Things I do know how to do: plan, outline, adapt, communicate.
Things I do not know how to do: sea kayak.
I have done a handful of water-based month long journeys in places like Montana and Peru. A few multi-day kayak journeys in places like the Virgin Islands, Colorado, and Argentina. Based on this, and having successfully gotten all three of us (Neon, Richard, and I) to Bocas del Toro, Panama WITH boats, I clung to a supreme confidence and hurled myself at the logistics, expecting Richard was prepared to handle all practicalities of teaching skills and was reviewing my work on creating routes.
As it turns out, the logistics of the upcoming border crossing turned into a huge ordeal and the Panamanian bureaucrats again went about the business of being duplicitous barriers to progress.

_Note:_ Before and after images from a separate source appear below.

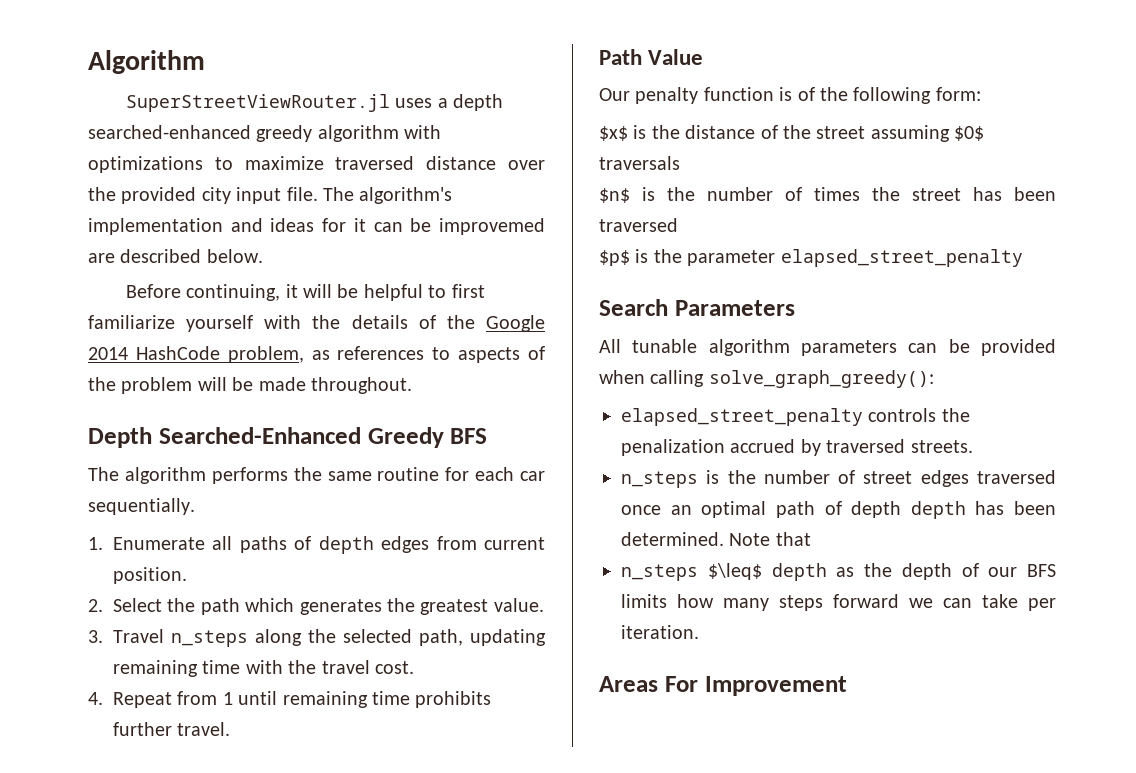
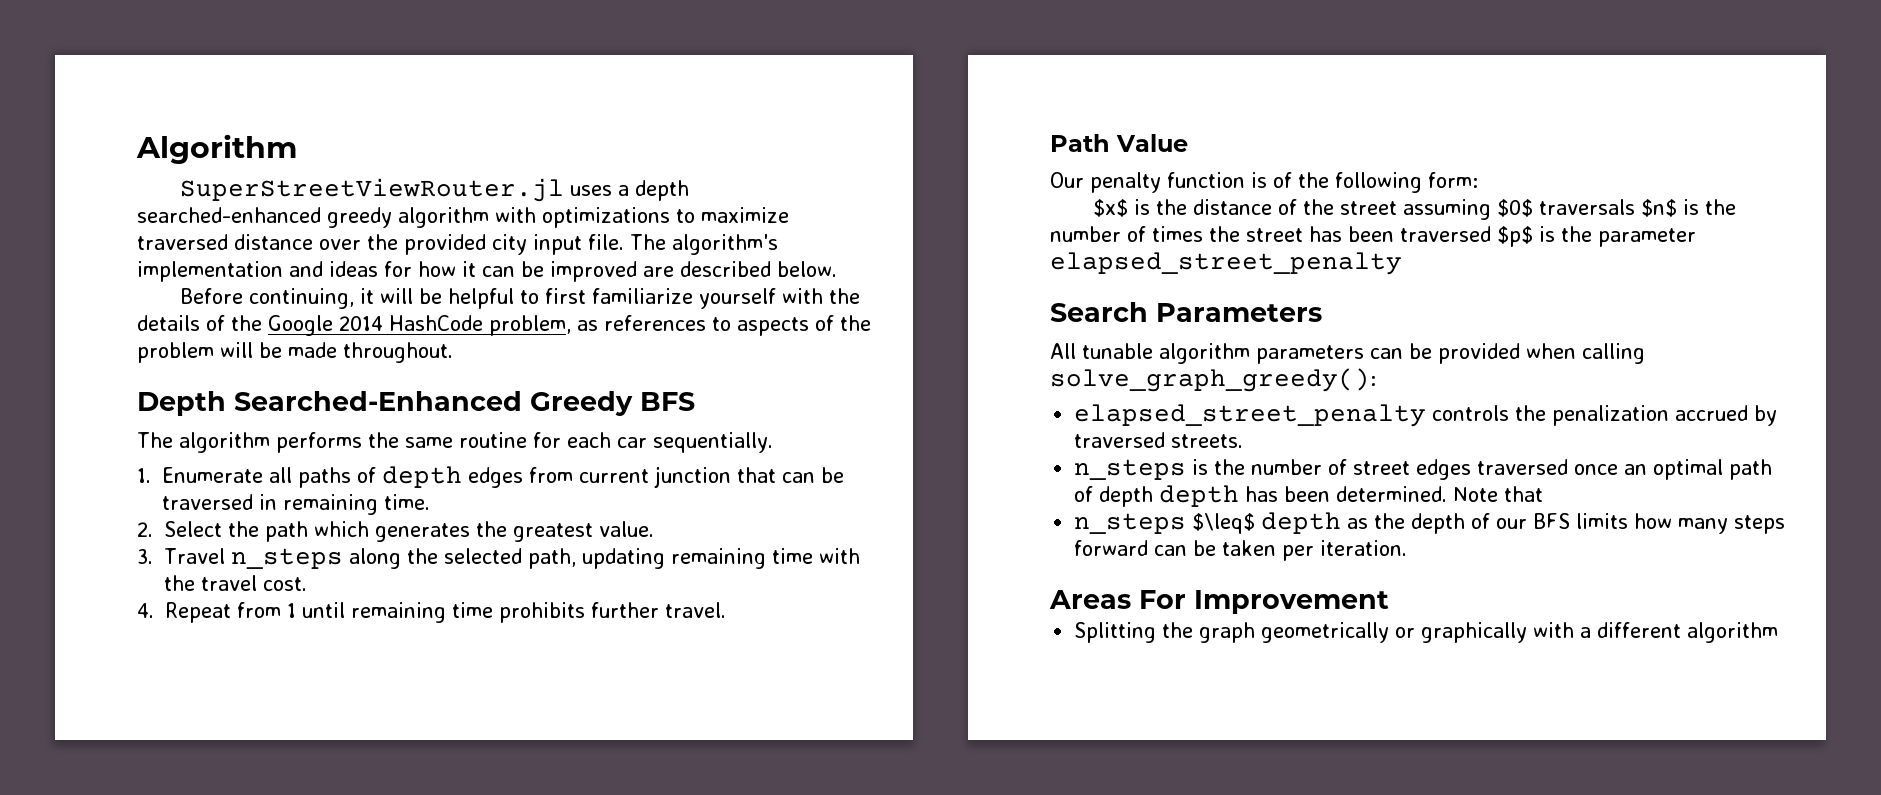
- The algorithm's implementation and ideas for it can be improvemed are described below.
+ The algorithm's implementation and ideas for how it can be improved are described below.
- 1. Enumerate all paths of depth edges from current position.
+ 1. Enumerate all paths of depth edges from current junction that can be traversed in remaining time.
- $x$ is the distance of the street assuming $0$ traversals
- $n$ is the number of times the street has been traversed
- $p$ is the parameter elapsed_street_penalty
+ $x$ is the distance of the street assuming $0$ traversals $n$ is the number of times the street has been traversed $p$ is the parameter elapsed_street_penalty
- n_steps $\leq$ depth as the depth of our BFS limits how many steps forward we can take per iteration.
+ n_steps $\leq$ depth as the depth of our BFS limits how many steps forward can be taken per iteration.
+ Splitting the graph geometrically or graphically with a different algorithm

Also, my expectations of acquiring the necessary skills were to prove unrealistic. We did a couple practice paddles around the islands, began to adjust the boats to our liking, and 4 days later and fully resupplied, we set out from Bocas and enjoyed a lovely paddle up the coast of the island, protected in the bay, before turning off into the first of many seaside channels along this coast, dug to accommodate small boats such as the native kayukos.
It was delightful. The array of birds, trees, wooden homes on platforms. Locals pausing in their work of slash and burning their fields to take pictures as we paddled past. In a matter of hours we were off the beaten track, I congratulated myself. This, I enjoy. Oh how full my myself and grand ideas I was.
As Neon and I paddled our boats into the banks of the canal, Richard endeavored to advise us on how to go straight but to little avail. We were also preoccupied with the idea of crocodiles in the water so I, of course, had to inspect every drifting branch or submerged palm frond.
I was taken with my reveries.
“The paddle leash is to kayaking what trekking poles are to hiking. At first you might not use it, but once you do, then it becomes a fixture.”
“These Trak boats are to kayaks what push-button horses are to riding.”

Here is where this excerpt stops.